Exercise aim:
Every entry is to be returned unchanged, and no picture is to be included.

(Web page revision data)

Content starts

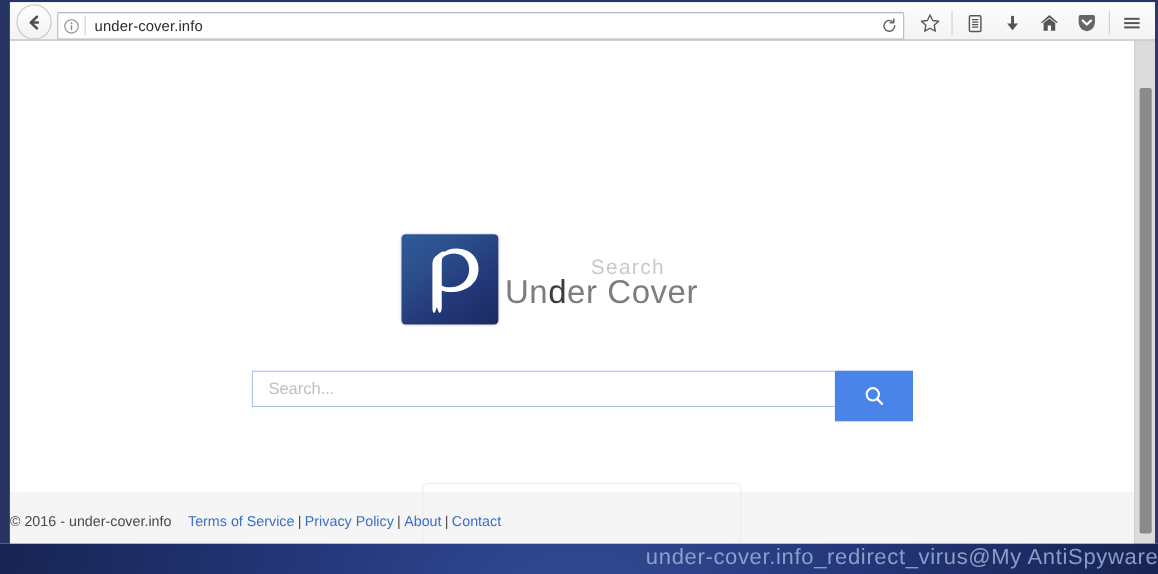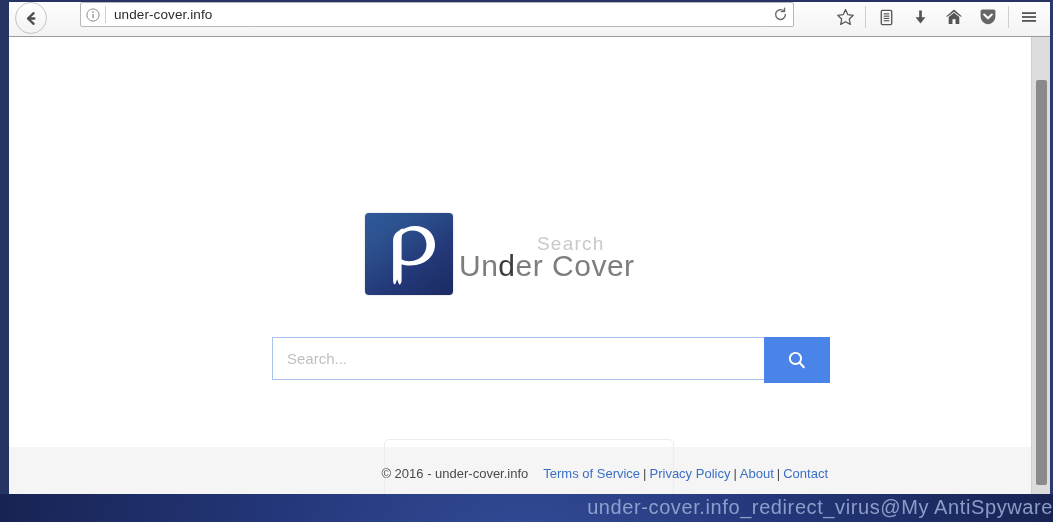--- a/index.html
+++ b/index.html
@@ -50,24 +50,23 @@
     overflow: hidden;
   }
 
   
   #toolbar {
     position: relative;
     height: 35px;
     background: linear-gradient(#fdfdfd, #f3f3f3);
     border-bottom: 1px solid #9a9a9a;
     display: flex;
-    align-items: flex-start;
+    align-items: flex-end;
     padding: 0 4px 0 6px;
     box-sizing: border-box;
-    gap: 28px;
   }
 
   .nav-back {
     width: 30px; height: 30px;
     border-radius: 50%;
     border: 1px solid #c4c4c4;
     background: linear-gradient(#ffffff, #f2f2f2);
     display: flex; align-items: center; justify-content: center;
     flex: 0 0 auto;
     margin-right: 5px;
@@ -194,31 +193,30 @@
   #search-row {
     position: absolute;
     left: 220px;
     top: 300px;
     width: 601px;
     height: 46px;
     display: flex;
   }
   #search-input {
     width: 530px;
-    height: 43px;
+    height: 33px;
     box-sizing: border-box;
     border: 1px solid #a8c3ee;
     border-right: none;
     background: #fff;
     font-size: 15px;
     color: #444;
     padding: 0 14px;
     outline: none;
     font-family: "Liberation Sans", sans-serif;
-    margin-left: 43px;
   }
   #search-input::placeholder {
     color: #bfbfbf;
   }
   #search-btn {
     width: 71px;
     height: 46px;
     background: #4a84e8;
     border: none;
     display: flex;
@@ -246,21 +244,21 @@
     top: 410px;
     width: 1022px;
     height: 56px;
     background: #f5f5f5;
   }
   #footer-text {
     position: absolute;
     left: 0;
     top: 429px;
     width: 820px;
-    text-align: right;
+    text-align: left;
     font-size: 13px;
     color: #555;
     white-space: nowrap;
   }
   #footer-text .copy { color: #4a4a4a; }
   #footer-text .gap { display: inline-block; width: 14px; }
   #footer-text a {
     color: #3b6fc4;
     text-decoration: none;
     margin: 0 1px;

Content ends

Result:
--- a/index.html
+++ b/index.html
@@ -50,24 +50,23 @@
     overflow: hidden;
   }
 
   
   #toolbar {
     position: relative;
     height: 35px;
     background: linear-gradient(#fdfdfd, #f3f3f3);
     border-bottom: 1px solid #9a9a9a;
     display: flex;
-    align-items: flex-start;
+    align-items: flex-end;
     padding: 0 4px 0 6px;
     box-sizing: border-box;
-    gap: 28px;
   }
 
   .nav-back {
     width: 30px; height: 30px;
     border-radius: 50%;
     border: 1px solid #c4c4c4;
     background: linear-gradient(#ffffff, #f2f2f2);
     display: flex; align-items: center; justify-content: center;
     flex: 0 0 auto;
     margin-right: 5px;
@@ -194,31 +193,30 @@
   #search-row {
     position: absolute;
     left: 220px;
     top: 300px;
     width: 601px;
     height: 46px;
     display: flex;
   }
   #search-input {
     width: 530px;
-    height: 43px;
+    height: 33px;
     box-sizing: border-box;
     border: 1px solid #a8c3ee;
     border-right: none;
     background: #fff;
     font-size: 15px;
     color: #444;
     padding: 0 14px;
     outline: none;
     font-family: "Liberation Sans", sans-serif;
-    margin-left: 43px;
   }
   #search-input::placeholder {
     color: #bfbfbf;
   }
   #search-btn {
     width: 71px;
     height: 46px;
     background: #4a84e8;
     border: none;
     display: flex;
@@ -246,21 +244,21 @@
     top: 410px;
     width: 1022px;
     height: 56px;
     background: #f5f5f5;
   }
   #footer-text {
     position: absolute;
     left: 0;
     top: 429px;
     width: 820px;
-    text-align: right;
+    text-align: left;
     font-size: 13px;
     color: #555;
     white-space: nowrap;
   }
   #footer-text .copy { color: #4a4a4a; }
   #footer-text .gap { display: inline-block; width: 14px; }
   #footer-text a {
     color: #3b6fc4;
     text-decoration: none;
     margin: 0 1px;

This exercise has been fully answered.